Work request => The answer must be every line below that contains the string "number".

Supplied information =>
[Start of section]

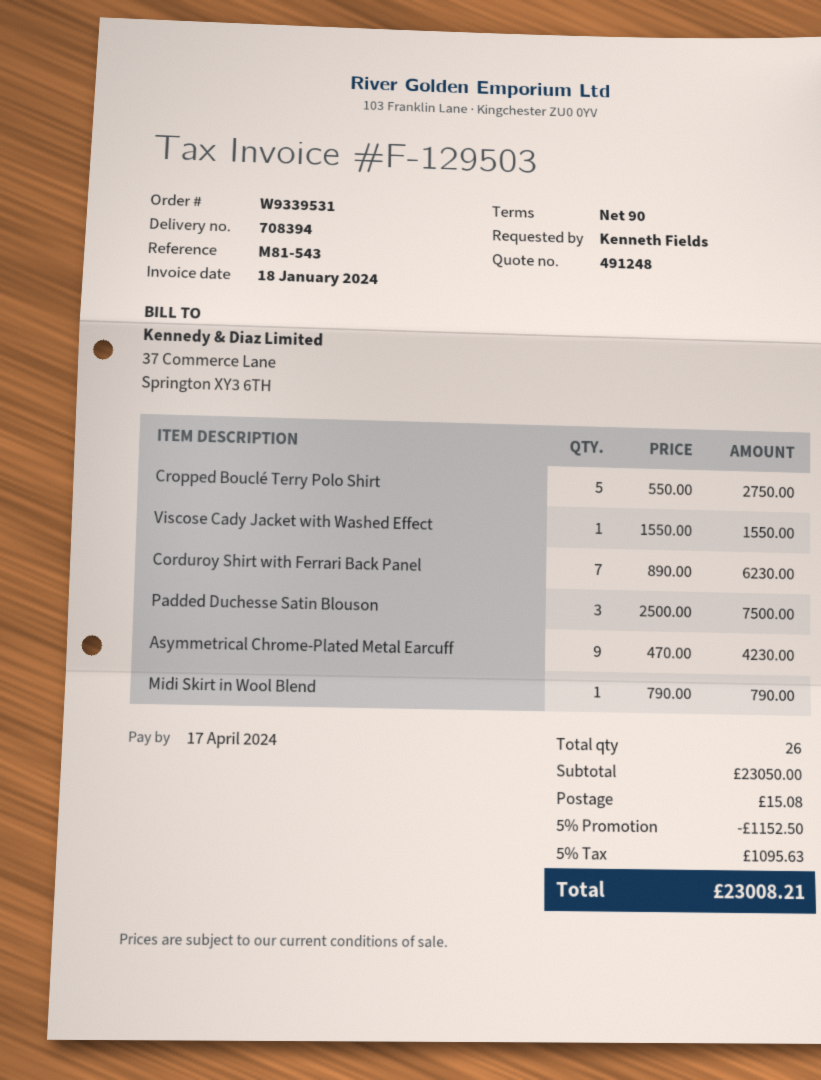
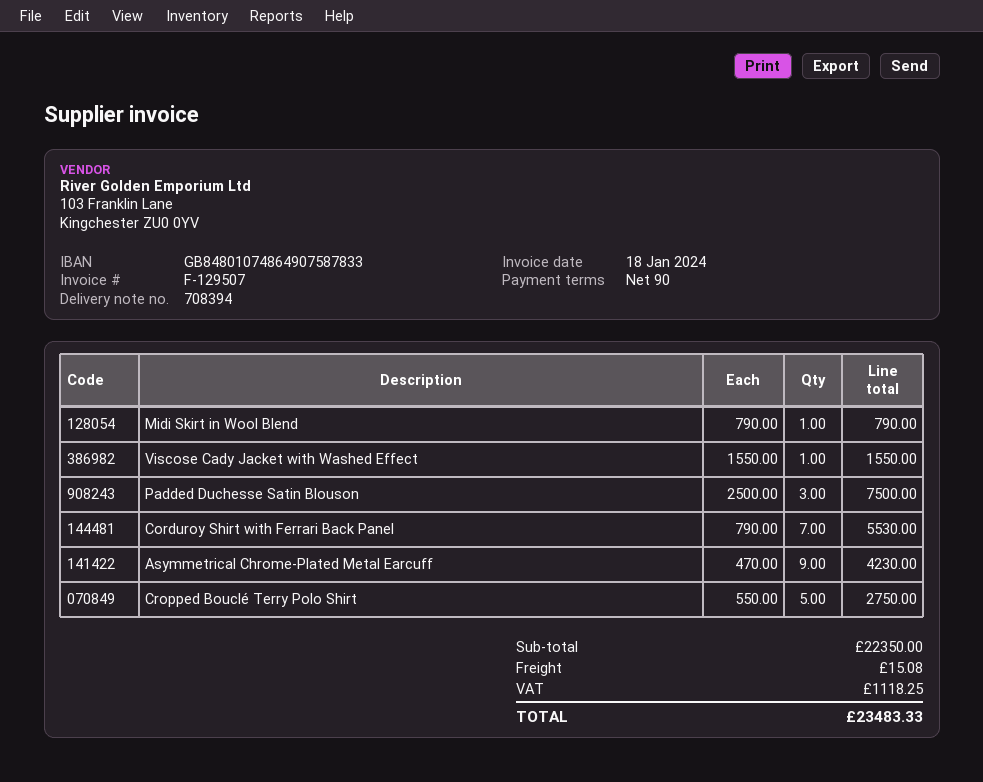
invoice number: F-129503 -> F-129507
Corduroy Shirt with Ferrari Back Panel: 7 x 890.00 = 6230.00 -> 7 x 790.00 = 5530.00
subtotal: 23050.00 -> 22350.00
discount: 5% = 1152.50 -> none
tax: 1095.63 -> 1118.25
total: 23008.21 -> 23483.33

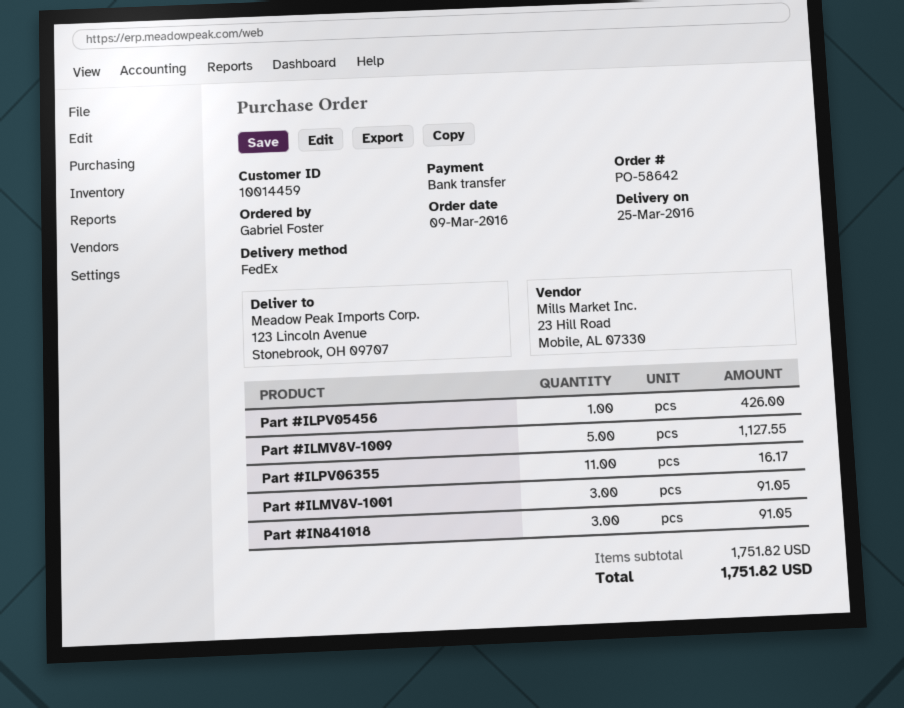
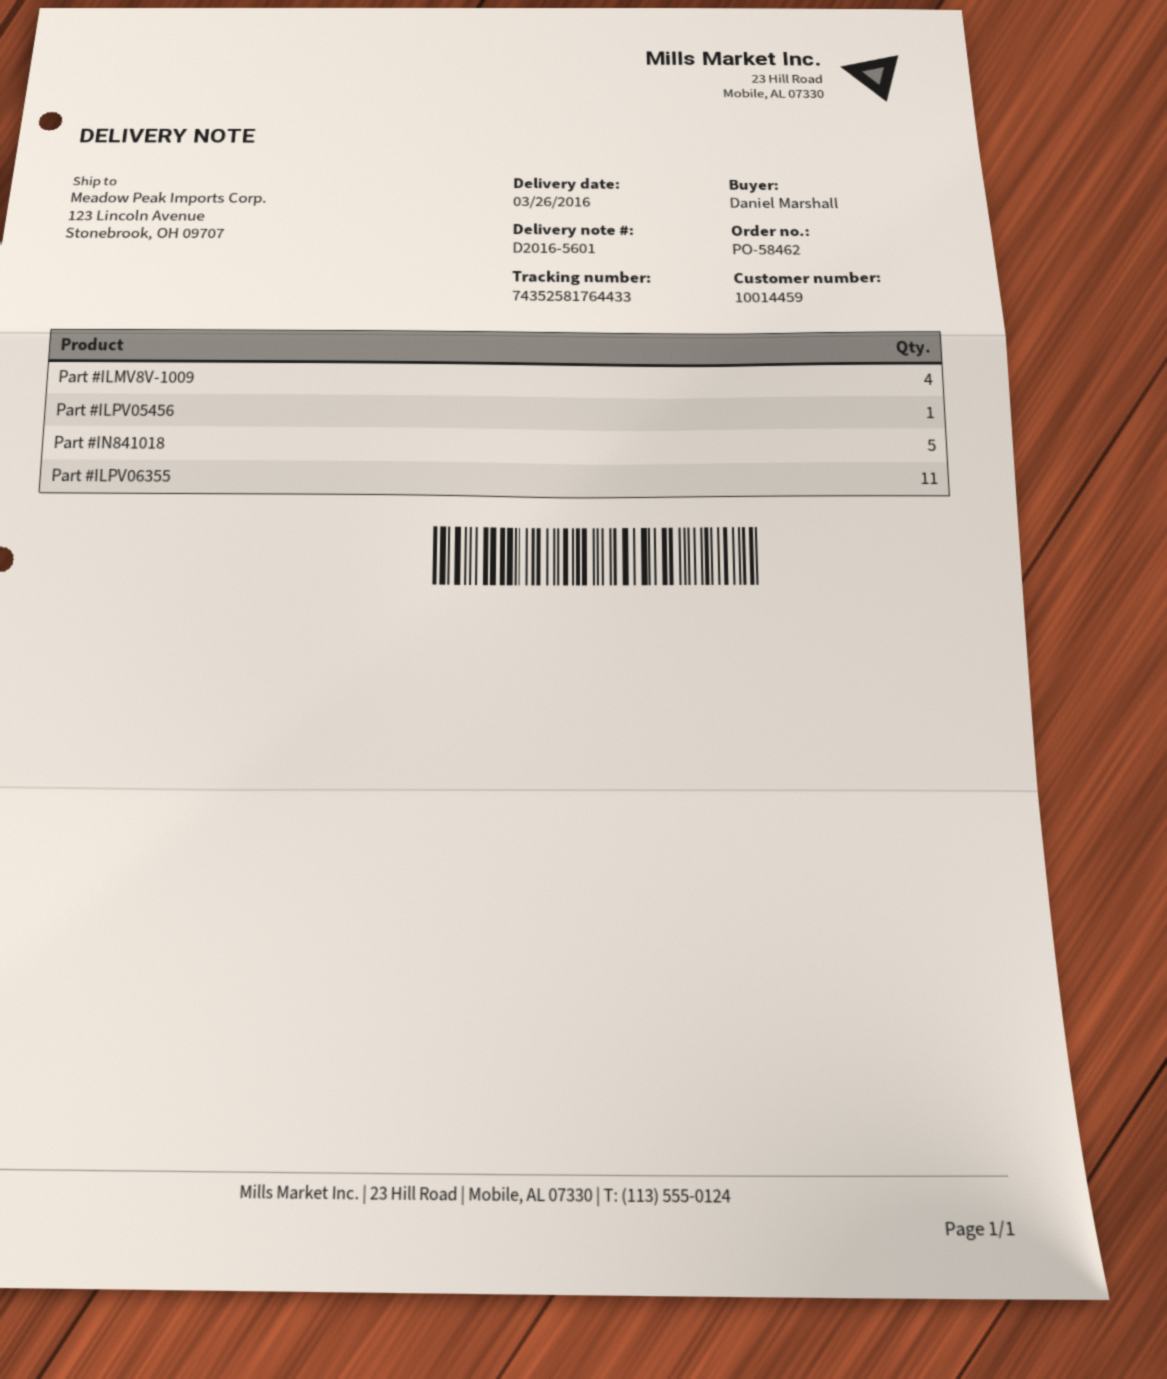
order number: PO-58642 -> PO-58462
delivery date: 2016-03-25 -> 2016-03-26
ordered by: Gabriel Foster -> Daniel Marshall
Part #ILMV8V-1009: 5 -> 4
Part #ILMV8V-1001: 3 -> none
Part #IN841018: 3 -> 5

[End of section]

Solved problem =>
invoice number: F-129503 -> F-129507
order number: PO-58642 -> PO-58462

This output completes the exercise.